Bisulfite alignment benchmark

This benchmark contains simulated DNA reads, which were used to test several methods for aligning bisulfite-converted DNA.

The data

The DNA reads in fastq-sanger format:

The true alignments of the reads to the genome, in seg format:

The genome in fasta format:

In the fastq title lines, the first number is the read's unique name/serial-number, which is cross-referenced in the seg files. You can ignore everything else in the title lines.

How it was created

The datasets were made with DNemulator. Dataset A was made as follows:

fasta-methyl-sim hg19-female/chr*.fa > meth.fa

fasta-polymorph -a poly.seg snp132Common.txt meth.fa meth.fa > poly.fa

fasta-random-chunks -n 1000000 -s 87 poly.fa |
fasta-bisulf-sim > dataset-a.fasta

fastq-sim dataset-a.fasta SRR019072.fastq > dataset-a.fastq

Dataset B was made in the same way, but using -s 85 instead of -s 87 and SRR094461 instead of SRR019072.
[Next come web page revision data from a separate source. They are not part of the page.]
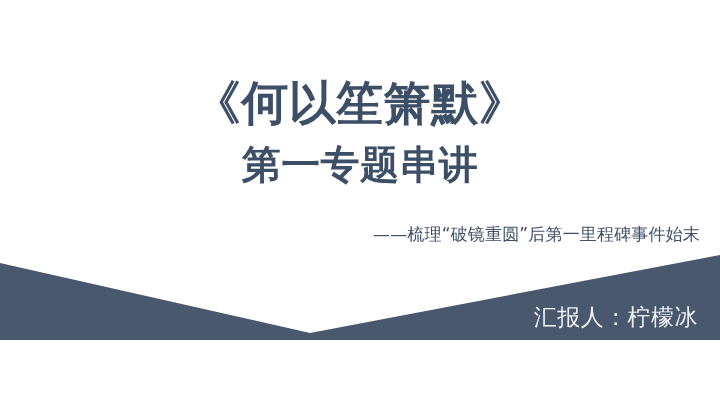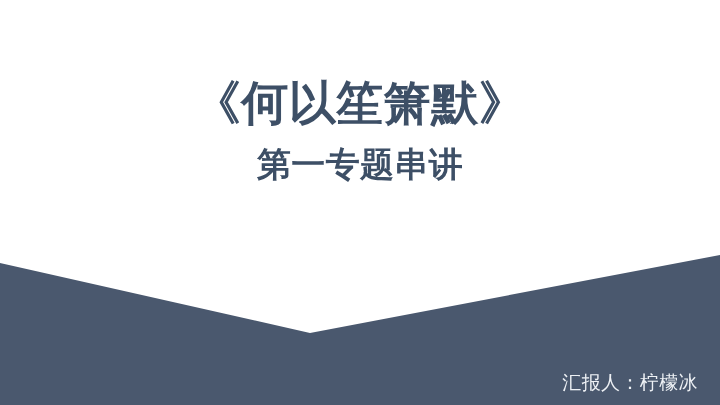--- a/index.html
+++ b/index.html
@@ -19,7 +19,7 @@
   #slide {
     position: relative;
     width: 720px;
-    height: 405px;
+    height: 340px;
     background: #ffffff;
     overflow: hidden;
   }

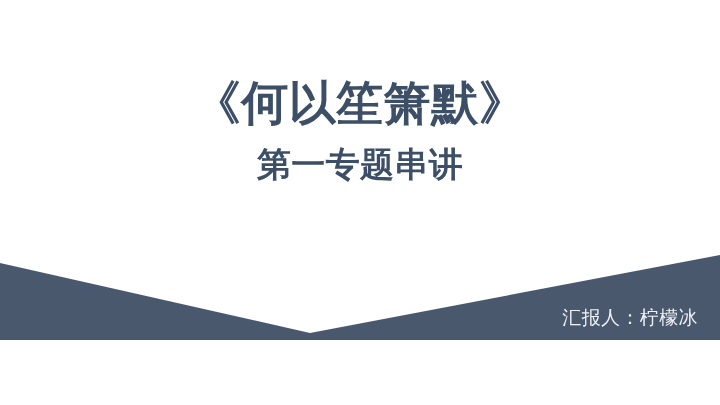--- a/index.html
+++ b/index.html
@@ -59,9 +59,8 @@
   }
 
   #title-line-2 {
-    font-size: 34px;
+    font-size: 39px;
     line-height: 62px;
-    font-family: Liberation Serif, serif;
   }
 
   

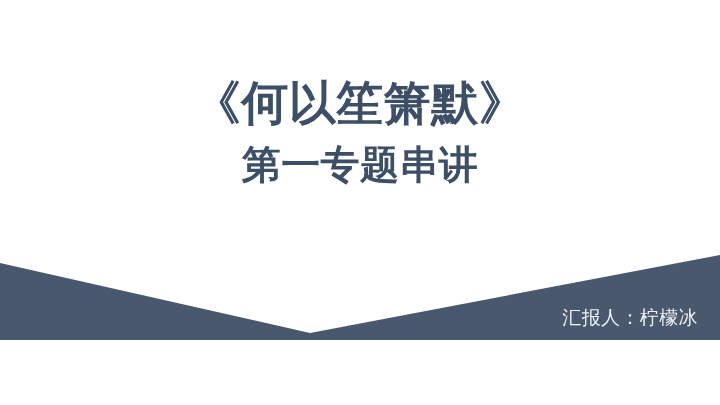--- a/index.html
+++ b/index.html
@@ -110,6 +110,7 @@
     <span class="title-line" id="title-line-2" style="color: rgb(61, 79, 102);">第一专题串讲</span>
   </div>
 
+  <div id="subtitle" style="color: rgb(63, 80, 103);">——梳理“破镜重圆”后第一里程碑事件始末</div>
 
   <div id="byline" style="color: rgb(238, 241, 245);">
     <span class="byline-line">汇报人：柠檬冰</span>

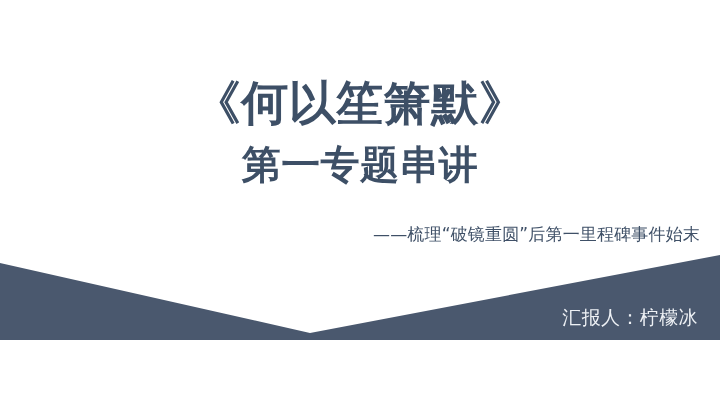--- a/index.html
+++ b/index.html
@@ -86,7 +86,7 @@
     text-align: left;
     color: #eef1f5;
     font-family: Liberation Sans, sans-serif;
-    font-size: 19px;
+    font-size: 23px;
     line-height: 25px;
     letter-spacing: 0.02em;
     white-space: nowrap;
The read-to-genome alignments were obtained using seg-suite, like this:

seg-swap poly.seg | seg-sort > p.seg

awk '/>/ {print $3, $4, $5, $2, $6 == "+" ? 0 : -$3}' dataset-a.fasta |
seg-sort > a.seg

seg-join p.seg a.seg | cut -f1,4-7 | seg-sort > dataset-a.seg

Data sources

The genome and snp132Common.txt were obtained from the UCSC Genome Database. SRR019072 and SRR094461were obtained from the NCBI SRA, using their fastq-dump tool.

Reference

A mostly traditional approach improves alignment of bisulfite-converted DNA. MC Frith, R Mori, K Asai. Nucleic Acids Research 2012 40(13):e100.